Enfin, l’ordonnance modifie également l’article L 161-42 relatif à la composition du collège qui comprendra désormais sept membres au lieu de huit actuellement. On relèvera sur ce point que, alors qu’aujourd’hui seul le Président est nommé par l’exécutif, en l’occurrence le Président de la République, l’ordonnance donne désormais au pouvoir exécutif le pouvoir de nomination de la majorité des membres du collège (4 sur 7). En effet, si le pouvoir de nomination du Président appartient toujours au Président de la République, le ministre nomme désormais trois des six membres restants du collège, qui se composera par ailleurs de trois femmes et de trois hommes. Compte tenu du nombre des autorités de nomination (4 au total pour six personnes à nommer), cette obligation nouvelle conduit à des hypothèses compliquées, pouvant se traduire par une nomination par tirage au sort, dont les modalités seront, le plus sérieusement du monde, régies par un décret en Conseil d’Etat. Ce nouveau processus de nomination des membres du Collège n’est donc assurément pas de nature à rassurer les industriels sur l’indépendance d’une institution à qui, par ailleurs, l’article 46 de la loi du 20 janvier 2017 relative aux autorités administratives indépendantes a, par ailleurs, retiré la personnalité morale !

Le mandat actuel des membres du collège prend fin au plus tard le 27 avril 2017. Les membres actuellement en fonctions et ayant déjà effectué deux mandats ne pourront être renouvelés pour un troisième mandat, compte tenu des nouvelles règles de limitation des mandats.

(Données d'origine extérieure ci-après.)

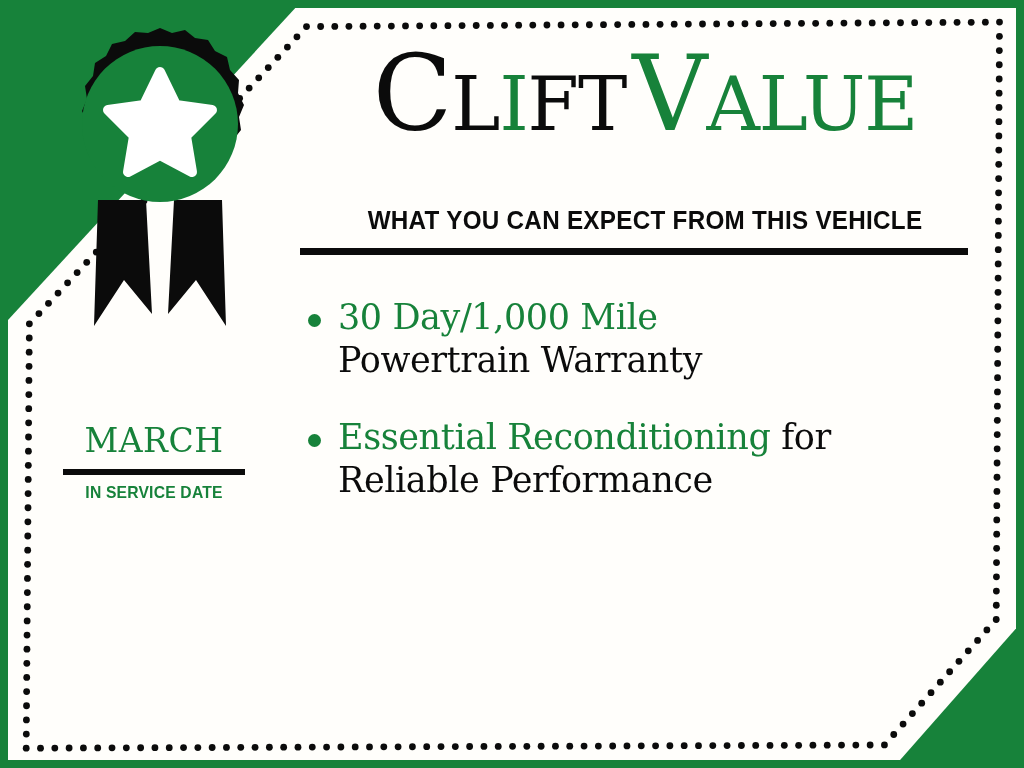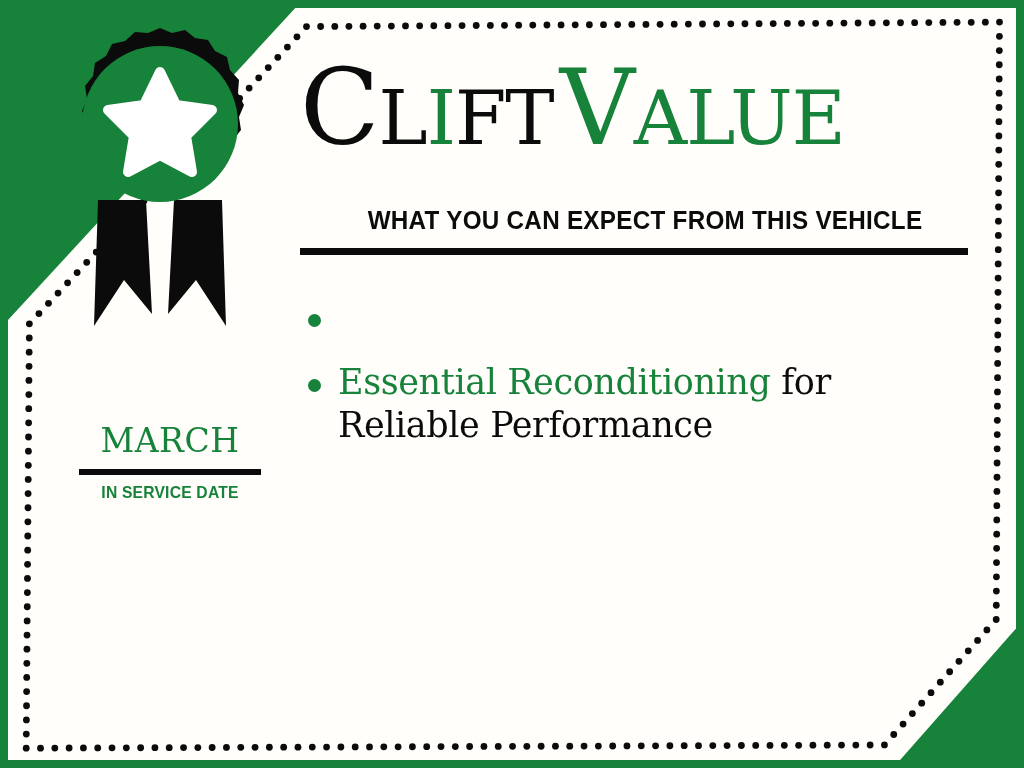"CLIFTVALUE" .logo { text-align: left -> center; top: 56px -> 42px }
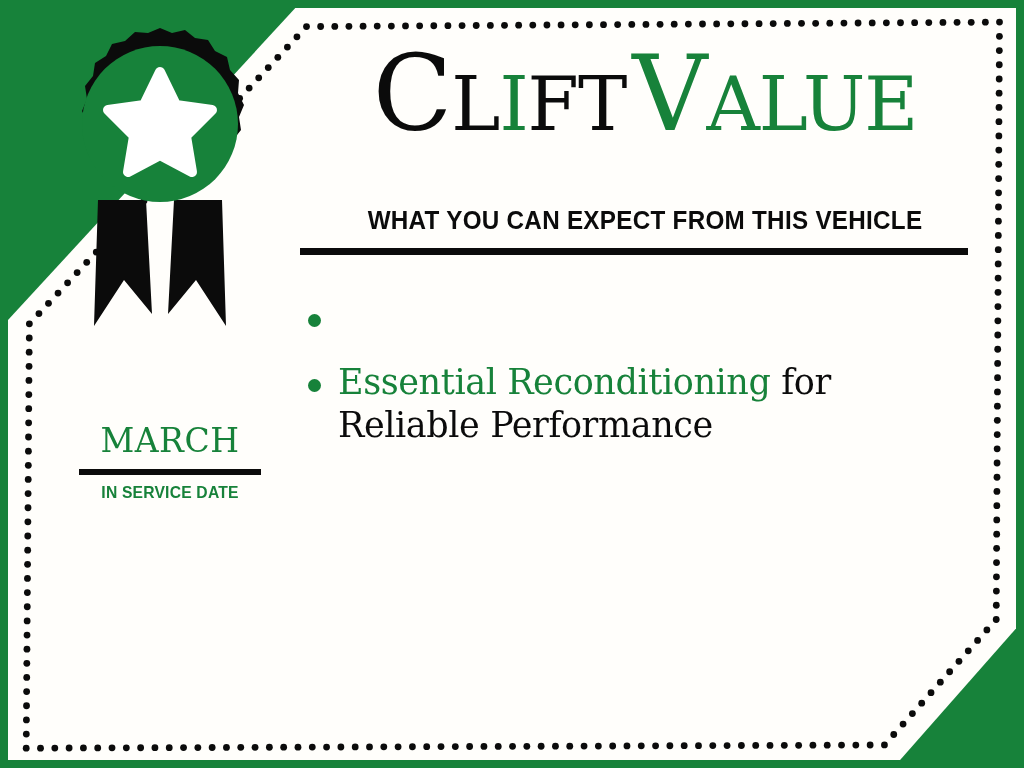"30 Day/1,000 Mile" div.bullet-text { html: none -> <div><span>30 Day/1,000 Mile</span><br><span>Powertrain Warranty</span></div> }
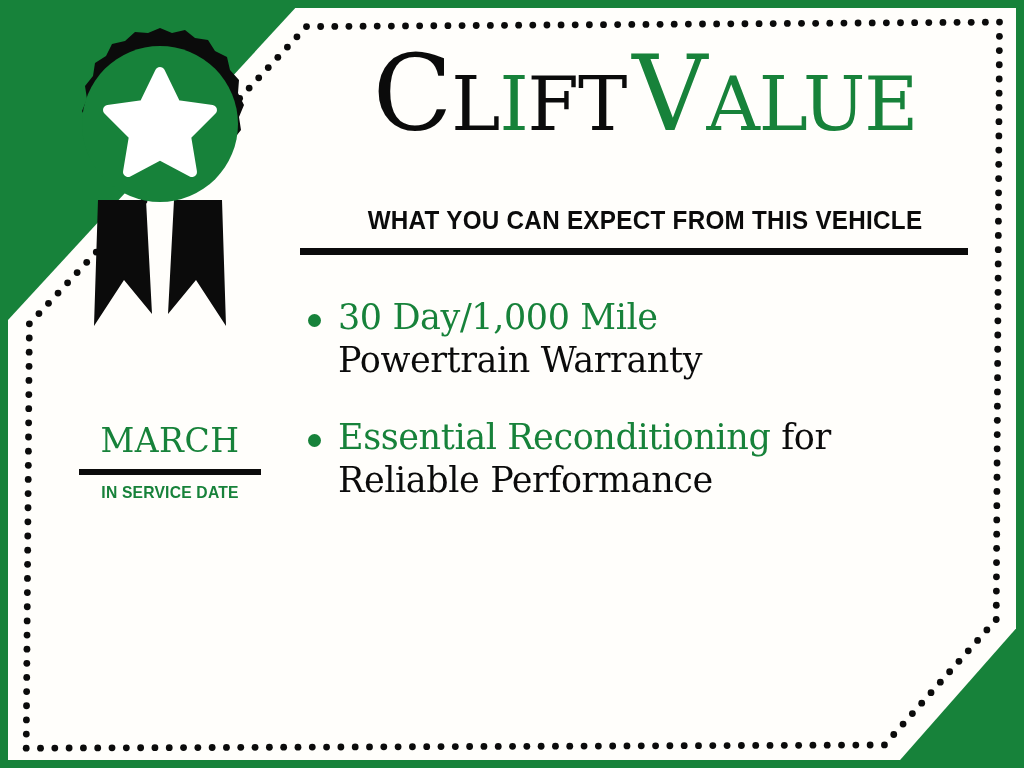"MARCH" .date-block { left: 72px -> 56px }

1La rédaction de cet alinéa sur le site Internet de Legifrance est, à la suite de cette coquille, incompréhensible. On trouvera ci-après la rédaction correcte d’un alinéa qui n’est pas sans importance pour les industriels : « La Haute Autorité rend publics l’ordre du jour et les comptes rendus assortis des détails et explications des votes, y compris les opinions minoritaires, à l’exclusion des informations relatives au secret des stratégies commerciales, des réunions de la commission prévue à l’article L 5123-3 du code de la santé publique siégeant auprès d’elle et consultée sur l’inscription des médicaments inscrits sur les listes prévues à l’article L 162-17 du présent code et à l’article L 5126-4 du code de la santé publique, ainsi que son règlement intérieur ».

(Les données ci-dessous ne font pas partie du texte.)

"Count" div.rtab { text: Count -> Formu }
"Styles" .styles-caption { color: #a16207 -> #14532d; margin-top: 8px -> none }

2On notera toutefois qu’une rédaction particulièrement confuse ne permet pas de trancher avec netteté entre cette interprétation restrictive et une interprétation plus large qui concernerait l’ensemble de l’évaluation et concernerait donc également la CT et la CNEDIMTS, comme il ressort notamment du rapport de présentation de l’ordonnance au Président de la République.